RESPONDENT: COLLECTOR OF MADRAS

DATE OF JUDGMENT01/05/1975

BENCH: KRISHNAIYER, V.R. BENCH: KRISHNAIYER, V.R. SARKARIA, RANJIT SINGH GUPTA, A.C.

CITATION:  1975 AIR 1670            1975 SCR  403  CITATOR INFO :  R          1977 SC 580  (9)  R          1989 SC1222  (5)  RF         1992 SC 666  (3)  RF         1992 SC1406  (14)

ACT: Land Acquisition Act--Section 23-Market Value--Principle  on which Appellate Court interferes.

HEADNOTE: The  suit land was acquired under the Land Acquisition  Act. The  Land Acquisition Officer awarded Rs. 800 per ground  as compensation.   The City Civil Court awarded at the rate  of Rs. 1000/- per ground.  The High Court on appeal awarded Rs. 1800  per ground.  The appellant himself purchased the  suit land about 10 months before the notification under s. 4  was made at a price of Rs. 410 per ground.  The appellant  spent a little money on filling up the pond.
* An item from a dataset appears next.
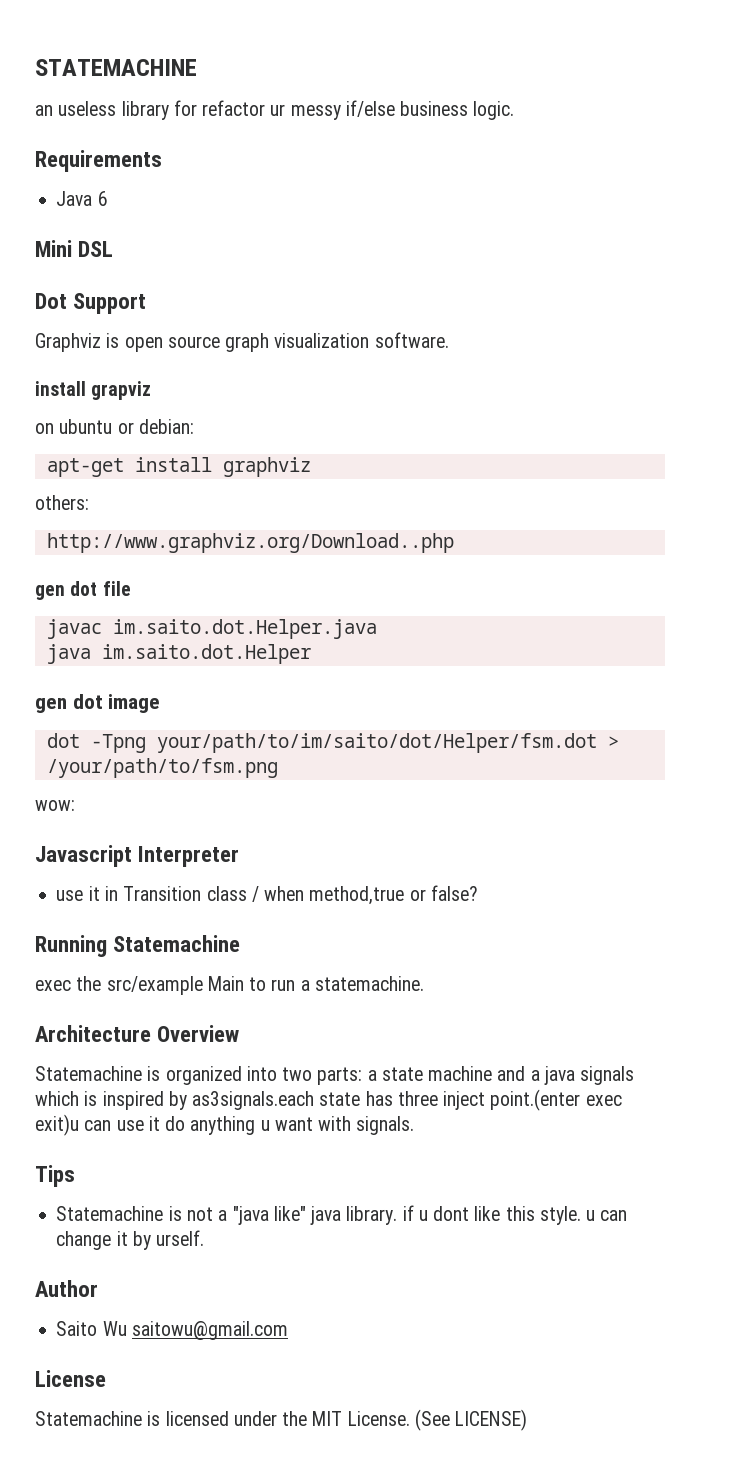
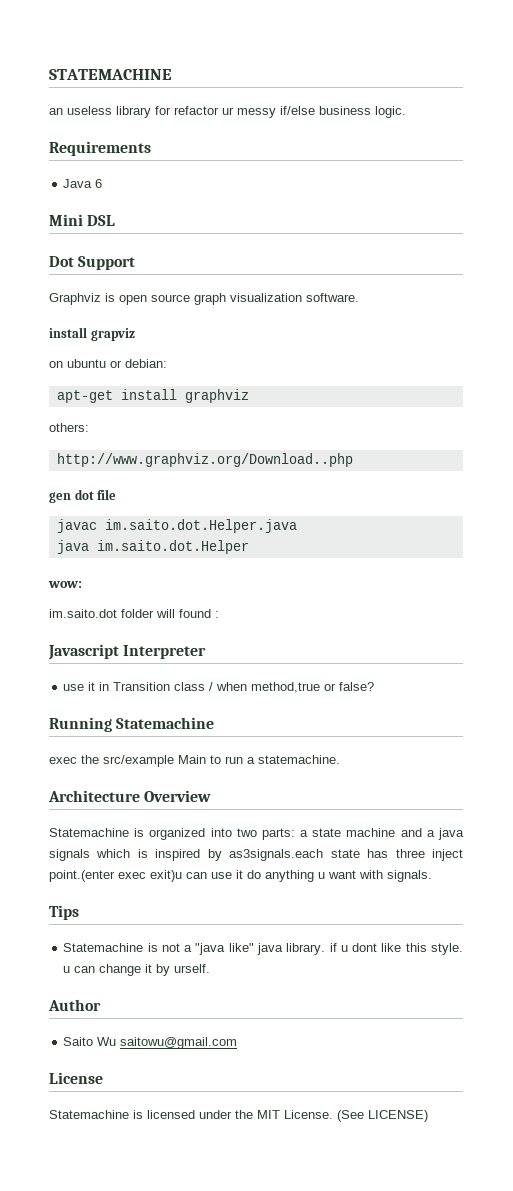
- gen dot image
- dot -Tpng your/path/to/im/saito/dot/Helper/fsm.dot > /your/path/to/fsm.png
  wow:
+ im.saito.dot folder will found :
HELD : Dismissing the appeal, This  Court interferes with the judgment of the  High  Court only  if  the  High Court applies  a  principle  wrongly  or because  some important point affecting valuation  has  been overlooked or misapplied.  A court of appeal interferes  not when  the judgment under attack is not right, but only  when it is shown to be wrong. [404 E-FG] HELD  FURTHER-Market value is what a willing purchaser  will pay  a  willing vendor.  The best evidence of the  value  of property  is  the  sale of the very property  to  which  the claimant  is a party.  If the sale was long ago,  the  Court would  examine  more recent sales of  comparable  lands  a,% throwing better light on current land value.  In the present case,  the appellant himself purchased the land at the  rate of Rs. 410 per ground. [404 H. 405 A.B] HELD-There  is  no  error in principle  in  the  High  Court judgment  nor has any of the limited grounds on which  these Court’s jurisdiction can be legitimately exercised been made out. [408-CD]

JUDGMENT: CIVIL APPELLATE JURISDICTION : Civil Appeal No. 667 of 1968.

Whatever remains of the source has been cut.